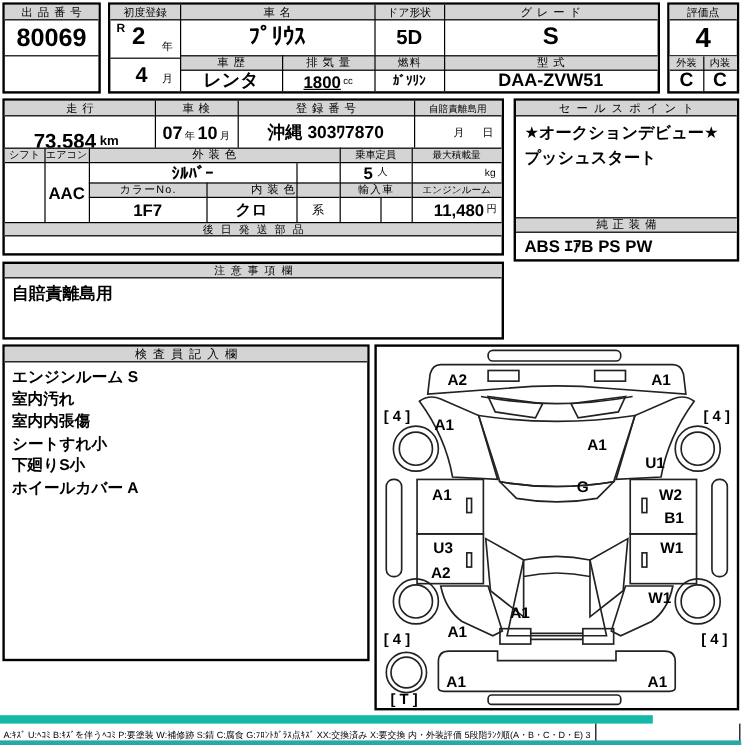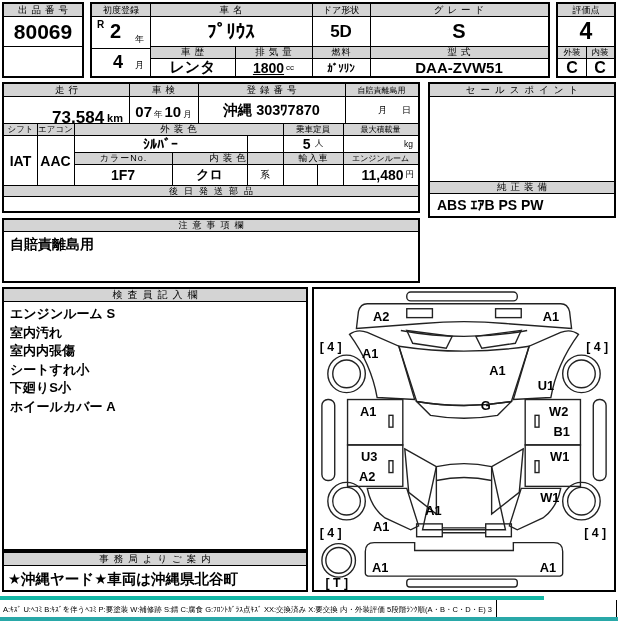--- a/index.html
+++ b/index.html
@@ -85,7 +85,7 @@
 
   <div class="box" style="left:2px;top:82px;width:418px;height:131px">
     <div class="band nt" style="left:0;top:0;width:125px;height:13px">走行</div>
-    <div class="val" style="left:0;top:13px;width:125px;height:42px;justify-content:flex-end;padding-right:6px">
+    <div class="val" style="left:0;top:13px;width:125px;height:42px;justify-content:center;padding-right:6px">
       <span style="font-size:17px">73,584</span>
       <span class="unit" style="font-size:11px;margin-left:3px">km</span>
     </div>

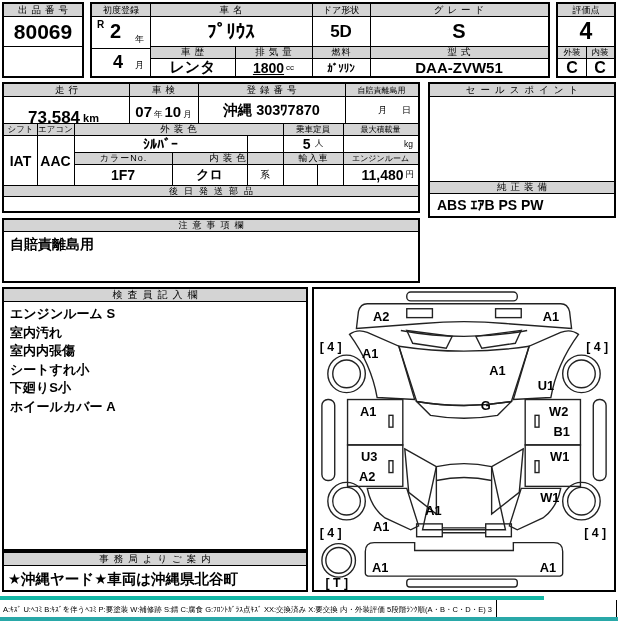--- a/index.html
+++ b/index.html
@@ -156,6 +156,10 @@
 
   <div class="box" style="left:428px;top:82px;width:188px;height:136px">
     <div class="band nt" style="left:0;top:0;width:184px;height:13px;letter-spacing:5px;padding-left:5px">セールスポイント</div>
+    <div class="abs" style="left:2px;top:16px;width:180px">
+      <div class="sline">★オークションデビュー★</div>
+      <div class="sline">プッシュスタート</div>
+    </div>
     <div class="band" style="left:0;top:97px;width:184px;height:13px">純正装備</div>
     <div class="txt" style="left:7px;top:113px;font-size:14px">ABS ｴｱB PS PW</div>
   </div>

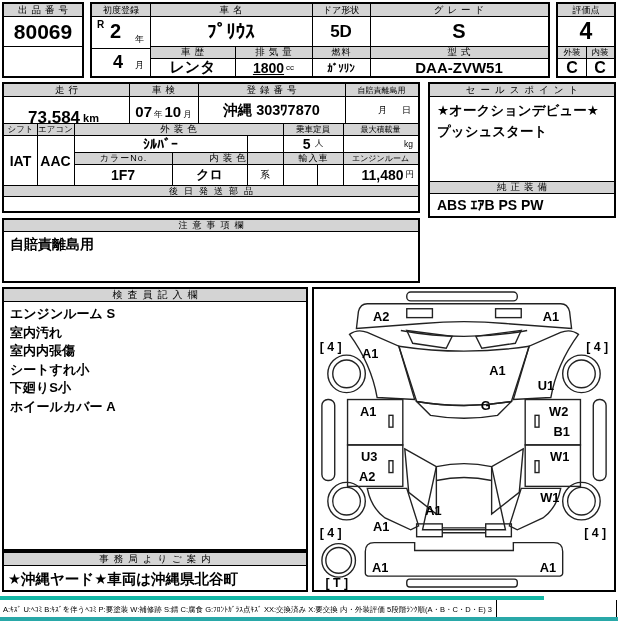--- a/index.html
+++ b/index.html
@@ -110,7 +110,6 @@
     <div class="band t0" style="left:279px;top:39px;width:60px;height:13px;font-size:8.5px">乗車定員</div>
     <div class="band t0" style="left:339px;top:39px;width:75px;height:13px;font-size:8px">最大積載量</div>
 
-    <div class="val" style="left:0;top:52px;width:33px;height:49px;font-size:14px">IAT</div>
     <div class="val" style="left:33px;top:52px;width:37px;height:49px;font-size:14px">AAC</div>
     <div class="val" style="left:70px;top:52px;width:173px;height:16px;font-size:14px">ｼﾙﾊﾞｰ</div>
     <div class="abs" style="left:243px;top:52px;width:36px;height:16px"></div>

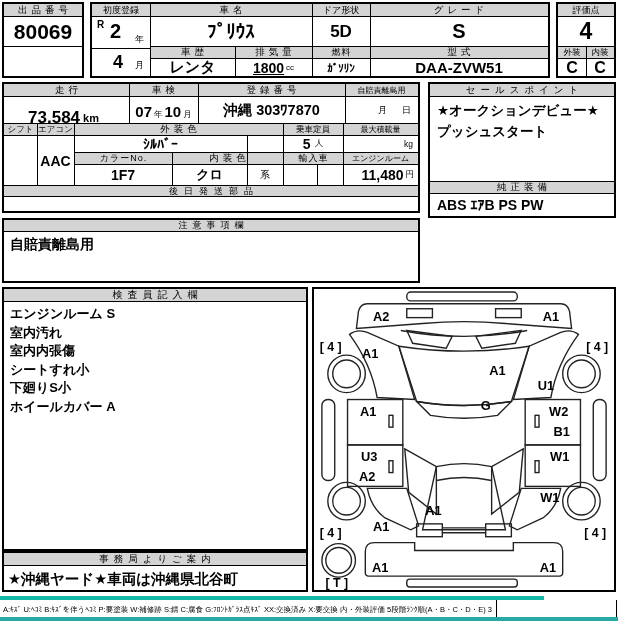--- a/index.html
+++ b/index.html
@@ -176,10 +176,6 @@
     </div>
   </div>
 
-  <div class="box" style="left:2px;top:551px;width:306px;height:41px">
-    <div class="band nt" style="left:0;top:0;width:302px;height:13px;font-size:9.5px;letter-spacing:5px;padding-left:5px">事務局よりご案内</div>
-    <div class="txt" style="left:4px;top:17px;font-size:14.5px">★沖縄ヤード★車両は沖縄県北谷町</div>
-  </div>
 
   <div class="box" style="left:312px;top:287px;width:304px;height:305px">
     <svg width="300" height="301" viewBox="0 0 304 305" preserveAspectRatio="none">

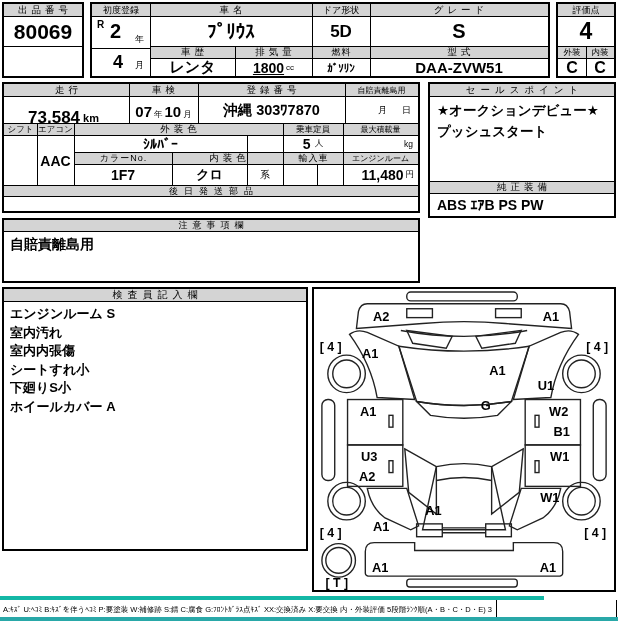--- a/index.html
+++ b/index.html
@@ -250,7 +250,7 @@
     </svg>
   </div>
 
-  <div class="abs" style="left:0;top:596px;width:544px;height:21px;border-top:4px solid #14b8a6">
+  <div class="abs" style="left:0;top:596px;width:544px;height:21px;border-top:7px solid #14b8a6">
     <div class="abs" style="left:3px;top:5px;font-size:7.5px;white-space:nowrap">A:ｷｽﾞ U:ﾍｺﾐ B:ｷｽﾞを伴うﾍｺﾐ P:要塗装 W:補修跡 S:錆 C:腐食 G:ﾌﾛﾝﾄｶﾞﾗｽ点ｷｽﾞ  XX:交換済み X:要交換  内・外装評価 5段階ﾗﾝｸ順(A・B・C・D・E) 3</div>
     <div class="vl" style="left:496px;top:0;height:18px"></div>
     <div class="vl" style="left:616px;top:0;height:18px"></div>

◆ DIRECTIONS FOR THIS TASK: Among the lines above, find those with the string "sline" and copy them.

◆ EXPECTED ANSWER:
+      <div class="sline">★オークションデビュー★</div>
+      <div class="sline">プッシュスタート</div>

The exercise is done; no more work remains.